We are often asked what to do if you have an operating agreement and your operator or one of the other working interest owners files for bankruptcy. The Bankruptcy Code allows the debtor to assume or reject the JOA (it is usually an executory contract).

If the debtor assumes the JOA, then it must cure defaults that arose before and after the petition date and must provide adequate assurance of future performance. In some cases the debtor assumes the JOA and then assigns it to a third party notwithstanding contractual provision that might seek to limit assumption or assignment to third parties (with or without consent).

The purpose of the JOA, in addition to providing for operations, is to allocate costs and benefits and provide remedies in the event of a default by one of the parties. Once a JOA is assumed, the non-debtors may rest easier – but be careful because some of the default provisions may not work.  Some courts have held that if a debtor defaults or makes a non-consent election, the accrual of amounts owed by the debtor for lease acquisition, capital spends, or operations are considered “borrowings” and must be separately approved even if the payment of such amounts must come from production and cannot be collected directly from the debtor. Thus, one of the primary functions of the JOA may be rendered illusory.

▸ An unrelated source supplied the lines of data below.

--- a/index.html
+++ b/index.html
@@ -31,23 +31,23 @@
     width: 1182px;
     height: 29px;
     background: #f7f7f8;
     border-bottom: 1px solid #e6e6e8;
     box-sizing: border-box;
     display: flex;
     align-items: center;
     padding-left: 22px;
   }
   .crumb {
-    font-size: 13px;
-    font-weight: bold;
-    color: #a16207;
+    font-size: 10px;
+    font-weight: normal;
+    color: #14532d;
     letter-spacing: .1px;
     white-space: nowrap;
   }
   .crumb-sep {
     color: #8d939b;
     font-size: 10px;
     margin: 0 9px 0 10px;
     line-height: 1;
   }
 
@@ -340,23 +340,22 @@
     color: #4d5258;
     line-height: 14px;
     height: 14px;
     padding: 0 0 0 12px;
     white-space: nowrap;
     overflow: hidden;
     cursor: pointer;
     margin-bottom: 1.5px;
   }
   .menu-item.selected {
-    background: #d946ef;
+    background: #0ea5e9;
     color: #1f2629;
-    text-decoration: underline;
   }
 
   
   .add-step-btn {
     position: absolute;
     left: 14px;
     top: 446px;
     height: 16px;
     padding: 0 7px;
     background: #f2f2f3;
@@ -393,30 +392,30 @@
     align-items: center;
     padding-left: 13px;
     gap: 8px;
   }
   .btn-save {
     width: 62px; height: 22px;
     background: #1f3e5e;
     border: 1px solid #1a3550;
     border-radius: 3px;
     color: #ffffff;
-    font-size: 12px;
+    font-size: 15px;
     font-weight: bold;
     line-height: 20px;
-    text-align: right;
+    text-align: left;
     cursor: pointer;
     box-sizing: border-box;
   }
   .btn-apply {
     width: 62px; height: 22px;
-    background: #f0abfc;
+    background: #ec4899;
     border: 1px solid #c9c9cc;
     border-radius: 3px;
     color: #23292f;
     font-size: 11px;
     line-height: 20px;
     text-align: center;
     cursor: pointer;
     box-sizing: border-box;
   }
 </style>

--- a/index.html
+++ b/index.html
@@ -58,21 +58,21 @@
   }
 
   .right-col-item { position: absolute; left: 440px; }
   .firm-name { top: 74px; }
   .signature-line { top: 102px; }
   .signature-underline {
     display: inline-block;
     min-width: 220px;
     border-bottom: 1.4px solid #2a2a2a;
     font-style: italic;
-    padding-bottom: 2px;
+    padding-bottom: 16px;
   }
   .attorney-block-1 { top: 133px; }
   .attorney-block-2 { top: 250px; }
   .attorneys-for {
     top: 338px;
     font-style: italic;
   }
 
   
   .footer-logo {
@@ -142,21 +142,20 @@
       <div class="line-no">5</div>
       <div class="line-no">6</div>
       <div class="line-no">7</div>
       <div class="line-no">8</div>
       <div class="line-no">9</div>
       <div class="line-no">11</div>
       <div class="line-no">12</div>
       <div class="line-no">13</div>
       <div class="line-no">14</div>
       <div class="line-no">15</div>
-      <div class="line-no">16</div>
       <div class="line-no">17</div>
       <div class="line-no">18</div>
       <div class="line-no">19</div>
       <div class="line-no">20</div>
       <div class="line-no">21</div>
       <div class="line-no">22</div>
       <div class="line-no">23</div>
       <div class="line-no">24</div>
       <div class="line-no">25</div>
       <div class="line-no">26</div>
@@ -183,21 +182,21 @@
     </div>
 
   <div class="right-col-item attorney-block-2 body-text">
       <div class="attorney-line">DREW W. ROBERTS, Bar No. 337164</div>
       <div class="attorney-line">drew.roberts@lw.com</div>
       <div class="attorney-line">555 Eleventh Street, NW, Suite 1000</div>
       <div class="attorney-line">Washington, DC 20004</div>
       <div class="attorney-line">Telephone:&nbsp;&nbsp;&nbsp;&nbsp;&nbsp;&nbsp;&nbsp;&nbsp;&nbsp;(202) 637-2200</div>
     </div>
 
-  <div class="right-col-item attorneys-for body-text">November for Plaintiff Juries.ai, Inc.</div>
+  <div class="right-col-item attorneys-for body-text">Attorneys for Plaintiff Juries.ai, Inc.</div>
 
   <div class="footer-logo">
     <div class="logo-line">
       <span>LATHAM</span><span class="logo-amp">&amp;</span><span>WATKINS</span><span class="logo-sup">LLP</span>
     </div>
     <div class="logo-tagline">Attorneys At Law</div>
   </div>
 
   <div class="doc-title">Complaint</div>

A non-operator under a JOA should take prompt action to protect its rights. As a general rule, once a debtor files bankruptcy no further action should be pursued without bankruptcy court approval; but a consultation with your counsel is advisable in the cases of setoff, recoupment, and M&M liens. The time period between a bankruptcy filing and the assumption or rejection of the JOA, is called, cleverly, “the Twilight Zone.” During the Twilight Zone, the JOA may be held to be enforceable by the debtor but not against the debtor. If the debtor is a non-operator and it chooses to enforce, or receive the benefits of a JOA, the debtor non-operator may become bound by the same terms of the agreement because “the debtor-in-possession is obligated to pay for the reasonable value of those services, which, depending on the circumstances of a particular contract, may be what is specified in the contract.” Under some circumstances the inadvertent assumption of an obligation can be a true trap for the unwary.

If a debtor rejects the JOA then the JOA is deemed breached. The time of breach is determined by the bankruptcy court which can be immediately prior to the petition date, the date of the filings of a motion to reject or at another time. The JOA then becomes ineffective as to the debtor but remains in effect as to the remaining parties to the JOA. The rejection is not a rejection of the underlying ownership interest and it is not clear in what capacity the debtor owns the interest (as a co-tenant, free of the JOA?).